It seems that every time a well-known service goes down, for however long, for whatever reason, instantly there's a flurry of posts here making sure everyone knows something that they either already know, or won't care about.
I'd really like that to stop, although perhaps I'm just a curmudgeonly old grey-beard.
-Those who care about fake internet points see downtime messages as "easy karma." No thought required.
-The mad rush to submit the "news" for easy karma results in votes for the first submission.
-The cycle repeats.
Downtime messages aren't the only thing. Sometimes things make it to the front page based on their perceived likelihood to make it to the front page.
It has become quite (unsuprisingly) prevalent on HN. Wonder if pg has any plans on fighting this and if the high-karma enabled functionalities take into account karma whoring in their formula.
You can easily spot the trend if you read HN through RSS. And it sucks :\
So I agree with the "if it's less than 5 minutes, don't report it" sentiment, but I do like it when larger outages are reported.
In other words, if you're waiting for [service] to come up in order to get something done, there's not much better to do.
> if you're waiting for [service] to come up in order
> to get something done, there's not much better to do.

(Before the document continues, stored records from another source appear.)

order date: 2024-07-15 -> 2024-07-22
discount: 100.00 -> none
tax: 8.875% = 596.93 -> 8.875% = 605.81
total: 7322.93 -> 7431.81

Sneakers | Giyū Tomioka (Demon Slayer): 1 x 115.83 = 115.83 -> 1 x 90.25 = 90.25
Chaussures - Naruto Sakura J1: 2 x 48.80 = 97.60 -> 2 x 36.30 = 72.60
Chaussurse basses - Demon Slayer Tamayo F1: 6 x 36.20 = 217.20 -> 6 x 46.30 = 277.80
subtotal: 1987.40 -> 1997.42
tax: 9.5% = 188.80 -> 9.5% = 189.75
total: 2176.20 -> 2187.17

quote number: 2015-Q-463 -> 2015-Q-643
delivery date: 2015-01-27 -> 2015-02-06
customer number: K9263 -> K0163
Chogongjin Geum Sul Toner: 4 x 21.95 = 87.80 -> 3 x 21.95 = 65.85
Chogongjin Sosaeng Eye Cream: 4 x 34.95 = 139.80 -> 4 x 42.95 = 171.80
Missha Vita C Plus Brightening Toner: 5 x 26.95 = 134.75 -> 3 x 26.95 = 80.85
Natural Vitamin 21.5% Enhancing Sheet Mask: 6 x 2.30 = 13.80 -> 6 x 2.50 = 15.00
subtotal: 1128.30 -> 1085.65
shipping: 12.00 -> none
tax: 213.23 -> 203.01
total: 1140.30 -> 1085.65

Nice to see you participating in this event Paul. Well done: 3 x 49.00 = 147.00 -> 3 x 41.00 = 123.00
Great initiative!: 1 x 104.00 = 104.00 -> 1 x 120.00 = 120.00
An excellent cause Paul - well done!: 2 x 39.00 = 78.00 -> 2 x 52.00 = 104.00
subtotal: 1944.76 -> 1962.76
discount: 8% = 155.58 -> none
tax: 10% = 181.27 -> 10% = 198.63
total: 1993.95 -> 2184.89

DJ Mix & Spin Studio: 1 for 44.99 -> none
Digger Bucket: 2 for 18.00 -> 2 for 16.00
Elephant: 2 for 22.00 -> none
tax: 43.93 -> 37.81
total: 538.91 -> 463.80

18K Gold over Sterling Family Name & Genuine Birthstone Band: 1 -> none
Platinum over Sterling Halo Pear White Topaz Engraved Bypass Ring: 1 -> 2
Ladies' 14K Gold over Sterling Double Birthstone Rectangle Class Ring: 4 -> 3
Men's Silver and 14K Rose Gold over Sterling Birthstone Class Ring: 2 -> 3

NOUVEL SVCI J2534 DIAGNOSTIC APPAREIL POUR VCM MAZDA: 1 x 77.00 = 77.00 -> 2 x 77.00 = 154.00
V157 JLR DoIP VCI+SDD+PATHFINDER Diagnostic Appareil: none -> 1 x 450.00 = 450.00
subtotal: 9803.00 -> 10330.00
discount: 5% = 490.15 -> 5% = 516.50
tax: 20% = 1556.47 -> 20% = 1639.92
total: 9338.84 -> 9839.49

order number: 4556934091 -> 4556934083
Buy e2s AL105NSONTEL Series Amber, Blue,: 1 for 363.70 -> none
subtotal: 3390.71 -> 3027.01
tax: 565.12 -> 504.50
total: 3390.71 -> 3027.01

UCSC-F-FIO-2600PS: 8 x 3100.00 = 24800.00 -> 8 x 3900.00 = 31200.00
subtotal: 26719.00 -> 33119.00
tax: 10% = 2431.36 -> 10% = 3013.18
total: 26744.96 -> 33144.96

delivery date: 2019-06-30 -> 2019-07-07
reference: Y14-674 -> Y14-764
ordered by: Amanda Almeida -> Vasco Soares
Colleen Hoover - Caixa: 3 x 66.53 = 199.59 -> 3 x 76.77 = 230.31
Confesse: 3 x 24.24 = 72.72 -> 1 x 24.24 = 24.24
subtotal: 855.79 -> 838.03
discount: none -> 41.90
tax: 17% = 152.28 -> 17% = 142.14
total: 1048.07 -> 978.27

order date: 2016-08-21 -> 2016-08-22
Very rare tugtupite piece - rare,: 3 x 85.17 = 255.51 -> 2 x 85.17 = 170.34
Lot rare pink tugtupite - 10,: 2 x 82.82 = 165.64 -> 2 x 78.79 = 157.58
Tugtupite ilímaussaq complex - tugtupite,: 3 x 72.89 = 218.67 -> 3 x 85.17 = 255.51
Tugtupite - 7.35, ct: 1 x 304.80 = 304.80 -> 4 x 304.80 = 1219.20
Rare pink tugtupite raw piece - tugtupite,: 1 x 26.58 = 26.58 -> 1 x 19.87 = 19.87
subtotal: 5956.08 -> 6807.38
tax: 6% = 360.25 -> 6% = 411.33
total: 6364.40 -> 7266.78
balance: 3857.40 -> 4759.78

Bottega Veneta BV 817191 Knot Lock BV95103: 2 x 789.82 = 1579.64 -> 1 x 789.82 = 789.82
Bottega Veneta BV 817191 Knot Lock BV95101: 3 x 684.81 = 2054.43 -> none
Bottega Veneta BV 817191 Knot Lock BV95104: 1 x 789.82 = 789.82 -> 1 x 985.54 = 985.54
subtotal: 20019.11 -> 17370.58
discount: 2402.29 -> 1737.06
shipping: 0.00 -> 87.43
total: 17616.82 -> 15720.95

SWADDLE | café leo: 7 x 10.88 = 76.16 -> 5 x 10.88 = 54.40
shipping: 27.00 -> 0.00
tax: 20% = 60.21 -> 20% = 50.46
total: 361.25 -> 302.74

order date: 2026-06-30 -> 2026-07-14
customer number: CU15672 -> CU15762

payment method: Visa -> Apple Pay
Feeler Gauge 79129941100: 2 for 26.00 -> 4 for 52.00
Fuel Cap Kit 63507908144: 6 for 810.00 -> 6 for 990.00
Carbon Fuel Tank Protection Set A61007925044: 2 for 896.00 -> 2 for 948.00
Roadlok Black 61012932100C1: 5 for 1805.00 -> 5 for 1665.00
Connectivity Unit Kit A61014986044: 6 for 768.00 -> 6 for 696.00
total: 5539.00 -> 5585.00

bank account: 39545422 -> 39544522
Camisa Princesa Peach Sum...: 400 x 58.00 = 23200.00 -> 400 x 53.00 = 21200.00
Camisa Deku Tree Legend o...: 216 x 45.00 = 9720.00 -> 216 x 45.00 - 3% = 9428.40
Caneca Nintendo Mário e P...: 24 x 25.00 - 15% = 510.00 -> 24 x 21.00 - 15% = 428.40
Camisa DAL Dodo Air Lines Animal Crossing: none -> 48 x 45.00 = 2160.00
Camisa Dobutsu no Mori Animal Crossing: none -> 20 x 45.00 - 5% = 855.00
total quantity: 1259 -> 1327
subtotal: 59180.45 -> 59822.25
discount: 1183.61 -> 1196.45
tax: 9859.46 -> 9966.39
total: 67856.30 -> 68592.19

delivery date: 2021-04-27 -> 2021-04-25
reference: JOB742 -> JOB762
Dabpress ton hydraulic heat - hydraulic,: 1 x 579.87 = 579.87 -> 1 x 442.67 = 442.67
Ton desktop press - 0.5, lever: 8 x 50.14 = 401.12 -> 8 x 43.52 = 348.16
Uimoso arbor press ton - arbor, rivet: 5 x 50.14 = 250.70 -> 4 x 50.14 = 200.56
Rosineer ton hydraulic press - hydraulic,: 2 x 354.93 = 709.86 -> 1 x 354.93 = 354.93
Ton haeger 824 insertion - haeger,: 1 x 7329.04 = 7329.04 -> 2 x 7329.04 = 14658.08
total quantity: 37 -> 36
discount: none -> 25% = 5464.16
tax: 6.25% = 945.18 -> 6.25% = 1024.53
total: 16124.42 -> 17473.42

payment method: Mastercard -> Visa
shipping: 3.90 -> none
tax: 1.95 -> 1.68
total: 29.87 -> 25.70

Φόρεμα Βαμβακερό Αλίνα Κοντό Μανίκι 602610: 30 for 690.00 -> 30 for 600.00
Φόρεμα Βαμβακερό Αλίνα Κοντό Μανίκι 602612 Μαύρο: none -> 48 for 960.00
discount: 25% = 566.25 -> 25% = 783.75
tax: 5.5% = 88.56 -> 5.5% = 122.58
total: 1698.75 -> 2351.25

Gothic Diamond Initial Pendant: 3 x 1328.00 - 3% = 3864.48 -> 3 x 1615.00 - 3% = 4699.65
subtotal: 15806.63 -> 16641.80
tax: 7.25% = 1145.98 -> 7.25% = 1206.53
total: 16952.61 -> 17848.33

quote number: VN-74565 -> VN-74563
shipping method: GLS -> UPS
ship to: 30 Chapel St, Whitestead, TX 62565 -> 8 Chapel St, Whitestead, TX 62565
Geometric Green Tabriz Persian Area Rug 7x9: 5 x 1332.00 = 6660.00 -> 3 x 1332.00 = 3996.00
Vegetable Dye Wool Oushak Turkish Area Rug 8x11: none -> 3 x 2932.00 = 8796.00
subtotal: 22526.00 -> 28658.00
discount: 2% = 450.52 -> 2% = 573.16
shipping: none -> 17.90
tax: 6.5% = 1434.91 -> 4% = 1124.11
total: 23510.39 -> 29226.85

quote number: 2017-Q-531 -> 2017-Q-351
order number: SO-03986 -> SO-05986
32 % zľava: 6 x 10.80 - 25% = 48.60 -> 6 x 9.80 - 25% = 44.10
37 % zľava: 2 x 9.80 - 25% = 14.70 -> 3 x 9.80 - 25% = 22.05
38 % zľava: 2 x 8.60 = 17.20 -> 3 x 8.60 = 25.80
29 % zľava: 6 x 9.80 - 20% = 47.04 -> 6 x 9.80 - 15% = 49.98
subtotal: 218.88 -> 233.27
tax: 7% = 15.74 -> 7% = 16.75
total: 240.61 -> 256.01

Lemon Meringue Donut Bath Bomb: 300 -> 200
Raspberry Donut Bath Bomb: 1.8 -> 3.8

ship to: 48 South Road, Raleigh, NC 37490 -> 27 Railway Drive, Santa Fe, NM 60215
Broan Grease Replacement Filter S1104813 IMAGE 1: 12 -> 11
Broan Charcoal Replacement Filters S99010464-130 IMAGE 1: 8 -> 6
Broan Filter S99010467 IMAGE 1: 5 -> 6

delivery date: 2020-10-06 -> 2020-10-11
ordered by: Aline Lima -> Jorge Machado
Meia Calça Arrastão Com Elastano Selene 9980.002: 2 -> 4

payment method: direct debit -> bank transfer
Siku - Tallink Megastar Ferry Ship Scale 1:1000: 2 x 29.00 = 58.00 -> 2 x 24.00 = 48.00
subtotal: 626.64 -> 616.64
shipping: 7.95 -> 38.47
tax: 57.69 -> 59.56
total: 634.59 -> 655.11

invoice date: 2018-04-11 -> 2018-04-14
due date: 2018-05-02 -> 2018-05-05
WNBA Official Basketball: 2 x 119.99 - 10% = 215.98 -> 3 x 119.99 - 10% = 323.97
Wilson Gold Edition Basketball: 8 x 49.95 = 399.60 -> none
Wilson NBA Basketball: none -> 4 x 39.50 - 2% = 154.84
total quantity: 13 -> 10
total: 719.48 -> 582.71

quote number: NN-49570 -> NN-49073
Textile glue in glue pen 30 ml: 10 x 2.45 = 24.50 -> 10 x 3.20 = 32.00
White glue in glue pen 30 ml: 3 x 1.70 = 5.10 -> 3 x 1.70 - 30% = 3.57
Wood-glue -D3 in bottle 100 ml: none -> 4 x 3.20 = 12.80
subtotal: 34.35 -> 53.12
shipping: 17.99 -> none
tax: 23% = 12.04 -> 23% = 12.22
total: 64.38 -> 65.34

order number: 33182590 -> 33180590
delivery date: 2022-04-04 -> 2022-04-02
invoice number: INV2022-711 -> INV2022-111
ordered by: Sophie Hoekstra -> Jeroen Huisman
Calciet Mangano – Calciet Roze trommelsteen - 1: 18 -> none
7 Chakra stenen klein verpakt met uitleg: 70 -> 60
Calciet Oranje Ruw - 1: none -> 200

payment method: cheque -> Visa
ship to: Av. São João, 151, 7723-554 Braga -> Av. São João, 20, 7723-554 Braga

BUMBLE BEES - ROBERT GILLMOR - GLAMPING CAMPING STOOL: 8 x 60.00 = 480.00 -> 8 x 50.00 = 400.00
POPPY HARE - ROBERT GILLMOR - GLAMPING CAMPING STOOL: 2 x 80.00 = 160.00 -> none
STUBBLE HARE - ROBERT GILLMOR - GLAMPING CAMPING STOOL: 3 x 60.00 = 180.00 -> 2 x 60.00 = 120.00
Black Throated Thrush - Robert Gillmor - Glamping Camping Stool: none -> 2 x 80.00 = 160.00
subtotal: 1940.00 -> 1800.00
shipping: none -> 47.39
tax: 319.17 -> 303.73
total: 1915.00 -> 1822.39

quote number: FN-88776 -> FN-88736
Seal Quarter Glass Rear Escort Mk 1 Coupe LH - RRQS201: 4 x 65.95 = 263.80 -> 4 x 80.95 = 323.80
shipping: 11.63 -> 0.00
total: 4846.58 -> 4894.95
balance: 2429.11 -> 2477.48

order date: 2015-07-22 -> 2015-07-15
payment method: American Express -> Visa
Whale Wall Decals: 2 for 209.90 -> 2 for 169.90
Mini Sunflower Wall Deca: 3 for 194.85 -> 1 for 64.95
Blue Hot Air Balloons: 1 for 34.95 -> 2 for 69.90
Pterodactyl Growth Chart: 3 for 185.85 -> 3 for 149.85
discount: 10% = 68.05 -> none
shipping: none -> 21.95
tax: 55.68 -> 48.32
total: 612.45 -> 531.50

I don't understand this - it's a distributed document control system. You can continue to work on your local repo - why is it that you can get nothing done? Perhaps I just don't understand your workflow, but why is github the site essential to your progress?It would be useful to me if someone could explain how their workflow requires github to be available, because it would seem that they are using facilities or features of which I am unaware.
I concede that it was important to you, as no doubt it was important to many. The question is, why should it be posted to HN? There might be value in a longer post with real analysis of outage statistics and patterns, but this isn't it.
You shouldn't need git to deploy, build a system package and deploy that.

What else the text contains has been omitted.